Only one span of the listing below should come back. It runs from the line with "[978,254,1031,269] Hooks ->" through the line with "[52,1280,108,1299] (GET) ->", and each of its lines must be reproduced exactly.

GIVEN ENTRIES START

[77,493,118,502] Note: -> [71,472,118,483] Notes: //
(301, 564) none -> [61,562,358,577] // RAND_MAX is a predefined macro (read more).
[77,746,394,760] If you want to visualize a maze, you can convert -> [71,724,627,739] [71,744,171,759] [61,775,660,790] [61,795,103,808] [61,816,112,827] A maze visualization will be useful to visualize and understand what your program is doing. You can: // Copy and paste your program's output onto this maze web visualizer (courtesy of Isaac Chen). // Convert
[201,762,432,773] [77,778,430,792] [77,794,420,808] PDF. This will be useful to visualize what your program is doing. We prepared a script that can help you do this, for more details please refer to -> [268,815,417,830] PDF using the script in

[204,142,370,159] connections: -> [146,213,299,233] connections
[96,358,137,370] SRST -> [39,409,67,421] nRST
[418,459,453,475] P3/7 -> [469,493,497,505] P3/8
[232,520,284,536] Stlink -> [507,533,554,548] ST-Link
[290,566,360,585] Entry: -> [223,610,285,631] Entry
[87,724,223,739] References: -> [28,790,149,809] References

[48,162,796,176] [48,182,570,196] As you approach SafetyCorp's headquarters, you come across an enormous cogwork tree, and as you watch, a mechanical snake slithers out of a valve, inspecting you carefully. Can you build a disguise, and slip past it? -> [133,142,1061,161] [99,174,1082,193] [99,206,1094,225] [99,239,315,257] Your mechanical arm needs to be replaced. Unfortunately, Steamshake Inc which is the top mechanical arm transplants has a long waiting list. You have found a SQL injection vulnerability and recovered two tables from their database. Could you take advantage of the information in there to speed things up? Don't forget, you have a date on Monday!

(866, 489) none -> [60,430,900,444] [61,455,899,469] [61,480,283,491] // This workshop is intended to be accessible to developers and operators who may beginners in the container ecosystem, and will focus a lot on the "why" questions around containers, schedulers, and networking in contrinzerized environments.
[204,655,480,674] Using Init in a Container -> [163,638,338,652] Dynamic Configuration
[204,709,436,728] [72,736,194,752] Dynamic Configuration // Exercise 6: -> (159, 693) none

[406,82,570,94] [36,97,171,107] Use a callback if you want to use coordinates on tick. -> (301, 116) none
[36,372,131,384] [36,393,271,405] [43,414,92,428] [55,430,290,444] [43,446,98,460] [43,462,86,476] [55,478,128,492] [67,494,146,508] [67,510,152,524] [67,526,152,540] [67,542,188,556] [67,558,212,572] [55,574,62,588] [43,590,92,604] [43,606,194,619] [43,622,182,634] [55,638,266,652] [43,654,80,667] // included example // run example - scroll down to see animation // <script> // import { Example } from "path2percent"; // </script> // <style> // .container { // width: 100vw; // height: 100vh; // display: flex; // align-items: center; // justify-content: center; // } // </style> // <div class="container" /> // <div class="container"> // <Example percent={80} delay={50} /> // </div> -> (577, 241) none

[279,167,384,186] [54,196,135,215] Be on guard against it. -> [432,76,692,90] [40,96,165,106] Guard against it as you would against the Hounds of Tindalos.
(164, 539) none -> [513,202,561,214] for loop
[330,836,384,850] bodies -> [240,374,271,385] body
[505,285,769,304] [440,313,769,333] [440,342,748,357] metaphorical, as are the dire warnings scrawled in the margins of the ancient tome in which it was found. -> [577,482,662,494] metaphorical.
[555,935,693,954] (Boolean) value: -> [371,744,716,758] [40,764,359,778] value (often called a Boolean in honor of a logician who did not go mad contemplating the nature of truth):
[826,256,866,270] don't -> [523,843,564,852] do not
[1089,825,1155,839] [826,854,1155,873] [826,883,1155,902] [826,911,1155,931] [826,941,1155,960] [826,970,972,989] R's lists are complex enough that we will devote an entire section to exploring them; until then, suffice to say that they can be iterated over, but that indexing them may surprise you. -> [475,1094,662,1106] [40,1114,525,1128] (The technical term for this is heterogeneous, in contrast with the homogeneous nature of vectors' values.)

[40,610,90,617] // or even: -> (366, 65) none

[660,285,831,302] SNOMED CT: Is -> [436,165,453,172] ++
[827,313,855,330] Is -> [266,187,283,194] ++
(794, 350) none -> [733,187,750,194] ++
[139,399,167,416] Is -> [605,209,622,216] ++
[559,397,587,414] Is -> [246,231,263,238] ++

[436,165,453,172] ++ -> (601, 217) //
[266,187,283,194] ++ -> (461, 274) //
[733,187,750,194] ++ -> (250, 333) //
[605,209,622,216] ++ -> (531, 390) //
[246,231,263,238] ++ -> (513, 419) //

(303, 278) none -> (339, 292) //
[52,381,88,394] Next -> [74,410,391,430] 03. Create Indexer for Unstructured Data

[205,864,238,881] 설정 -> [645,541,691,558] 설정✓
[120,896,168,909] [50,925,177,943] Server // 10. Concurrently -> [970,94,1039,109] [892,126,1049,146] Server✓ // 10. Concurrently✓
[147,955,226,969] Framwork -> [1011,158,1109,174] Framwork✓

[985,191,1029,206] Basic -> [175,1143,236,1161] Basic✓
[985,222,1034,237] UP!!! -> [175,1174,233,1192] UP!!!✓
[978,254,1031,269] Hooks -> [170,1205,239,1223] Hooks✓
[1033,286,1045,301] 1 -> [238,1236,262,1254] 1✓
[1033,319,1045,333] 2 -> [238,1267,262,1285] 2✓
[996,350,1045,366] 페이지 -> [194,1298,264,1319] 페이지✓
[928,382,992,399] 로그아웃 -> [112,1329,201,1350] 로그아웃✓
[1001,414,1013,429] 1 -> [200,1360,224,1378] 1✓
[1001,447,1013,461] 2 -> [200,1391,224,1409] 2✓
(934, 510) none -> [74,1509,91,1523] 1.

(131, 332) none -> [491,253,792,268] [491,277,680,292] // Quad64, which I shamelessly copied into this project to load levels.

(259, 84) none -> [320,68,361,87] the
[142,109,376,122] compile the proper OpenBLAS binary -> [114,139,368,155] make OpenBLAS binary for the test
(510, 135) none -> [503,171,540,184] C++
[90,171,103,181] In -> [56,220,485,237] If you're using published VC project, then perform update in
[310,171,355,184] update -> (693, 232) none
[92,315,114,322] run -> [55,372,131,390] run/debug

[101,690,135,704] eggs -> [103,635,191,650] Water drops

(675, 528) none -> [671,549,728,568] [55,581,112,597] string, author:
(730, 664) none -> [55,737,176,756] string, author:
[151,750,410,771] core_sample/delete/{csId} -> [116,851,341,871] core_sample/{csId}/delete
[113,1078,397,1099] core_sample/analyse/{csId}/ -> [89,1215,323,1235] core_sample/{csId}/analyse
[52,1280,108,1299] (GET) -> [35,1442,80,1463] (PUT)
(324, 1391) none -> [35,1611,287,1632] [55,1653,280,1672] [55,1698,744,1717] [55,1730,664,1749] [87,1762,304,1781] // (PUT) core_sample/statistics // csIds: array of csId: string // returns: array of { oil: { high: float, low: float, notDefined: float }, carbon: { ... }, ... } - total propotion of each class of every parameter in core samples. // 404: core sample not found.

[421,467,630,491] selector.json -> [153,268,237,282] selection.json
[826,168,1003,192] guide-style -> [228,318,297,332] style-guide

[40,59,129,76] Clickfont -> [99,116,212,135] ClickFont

GIVEN ENTRIES END

*EXERCISE SOLUTION*.
[978,254,1031,269] Hooks -> [170,1205,239,1223] Hooks✓
[1033,286,1045,301] 1 -> [238,1236,262,1254] 1✓
[1033,319,1045,333] 2 -> [238,1267,262,1285] 2✓
[996,350,1045,366] 페이지 -> [194,1298,264,1319] 페이지✓
[928,382,992,399] 로그아웃 -> [112,1329,201,1350] 로그아웃✓
[1001,414,1013,429] 1 -> [200,1360,224,1378] 1✓
[1001,447,1013,461] 2 -> [200,1391,224,1409] 2✓
(934, 510) none -> [74,1509,91,1523] 1.

(131, 332) none -> [491,253,792,268] [491,277,680,292] // Quad64, which I shamelessly copied into this project to load levels.

(259, 84) none -> [320,68,361,87] the
[142,109,376,122] compile the proper OpenBLAS binary -> [114,139,368,155] make OpenBLAS binary for the test
(510, 135) none -> [503,171,540,184] C++
[90,171,103,181] In -> [56,220,485,237] If you're using published VC project, then perform update in
[310,171,355,184] update -> (693, 232) none
[92,315,114,322] run -> [55,372,131,390] run/debug

[101,690,135,704] eggs -> [103,635,191,650] Water drops

(675, 528) none -> [671,549,728,568] [55,581,112,597] string, author:
(730, 664) none -> [55,737,176,756] string, author:
[151,750,410,771] core_sample/delete/{csId} -> [116,851,341,871] core_sample/{csId}/delete
[113,1078,397,1099] core_sample/analyse/{csId}/ -> [89,1215,323,1235] core_sample/{csId}/analyse
[52,1280,108,1299] (GET) -> [35,1442,80,1463] (PUT)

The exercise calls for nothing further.